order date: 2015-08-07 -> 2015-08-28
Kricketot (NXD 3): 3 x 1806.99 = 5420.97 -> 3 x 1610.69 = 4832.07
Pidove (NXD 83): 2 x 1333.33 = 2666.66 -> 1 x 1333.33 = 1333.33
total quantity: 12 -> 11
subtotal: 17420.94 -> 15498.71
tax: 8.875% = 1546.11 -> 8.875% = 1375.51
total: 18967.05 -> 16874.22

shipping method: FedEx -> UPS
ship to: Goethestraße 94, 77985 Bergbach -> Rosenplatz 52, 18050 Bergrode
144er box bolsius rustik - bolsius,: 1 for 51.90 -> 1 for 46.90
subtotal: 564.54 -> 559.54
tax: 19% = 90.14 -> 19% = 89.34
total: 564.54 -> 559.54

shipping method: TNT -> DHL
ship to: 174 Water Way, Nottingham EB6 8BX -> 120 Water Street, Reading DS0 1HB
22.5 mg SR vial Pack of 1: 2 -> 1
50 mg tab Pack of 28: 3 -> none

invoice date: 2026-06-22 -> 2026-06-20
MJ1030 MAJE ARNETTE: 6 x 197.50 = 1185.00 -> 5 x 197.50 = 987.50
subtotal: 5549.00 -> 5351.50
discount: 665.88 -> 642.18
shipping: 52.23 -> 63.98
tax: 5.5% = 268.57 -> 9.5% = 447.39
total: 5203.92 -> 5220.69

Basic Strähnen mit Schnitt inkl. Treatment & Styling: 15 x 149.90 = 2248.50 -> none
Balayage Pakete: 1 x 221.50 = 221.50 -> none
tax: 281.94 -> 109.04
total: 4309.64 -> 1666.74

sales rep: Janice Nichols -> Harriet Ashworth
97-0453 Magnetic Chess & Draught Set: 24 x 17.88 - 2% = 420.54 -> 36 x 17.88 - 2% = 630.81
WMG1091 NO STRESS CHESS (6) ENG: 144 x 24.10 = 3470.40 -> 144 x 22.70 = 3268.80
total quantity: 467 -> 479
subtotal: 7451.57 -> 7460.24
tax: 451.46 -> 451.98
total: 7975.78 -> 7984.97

# WORK ORDER
Among the records above, a stretch begins at the line containing "tax: 8.875% = 1546.11 -> 8.875% = 1375.51" and ends at the line containing "subtotal: 564.54 -> 559.54". Restate that stretch word for word, and nothing else.

# SOLUTION TO THIS TASK
tax: 8.875% = 1546.11 -> 8.875% = 1375.51
total: 18967.05 -> 16874.22

shipping method: FedEx -> UPS
ship to: Goethestraße 94, 77985 Bergbach -> Rosenplatz 52, 18050 Bergrode
144er box bolsius rustik - bolsius,: 1 for 51.90 -> 1 for 46.90
subtotal: 564.54 -> 559.54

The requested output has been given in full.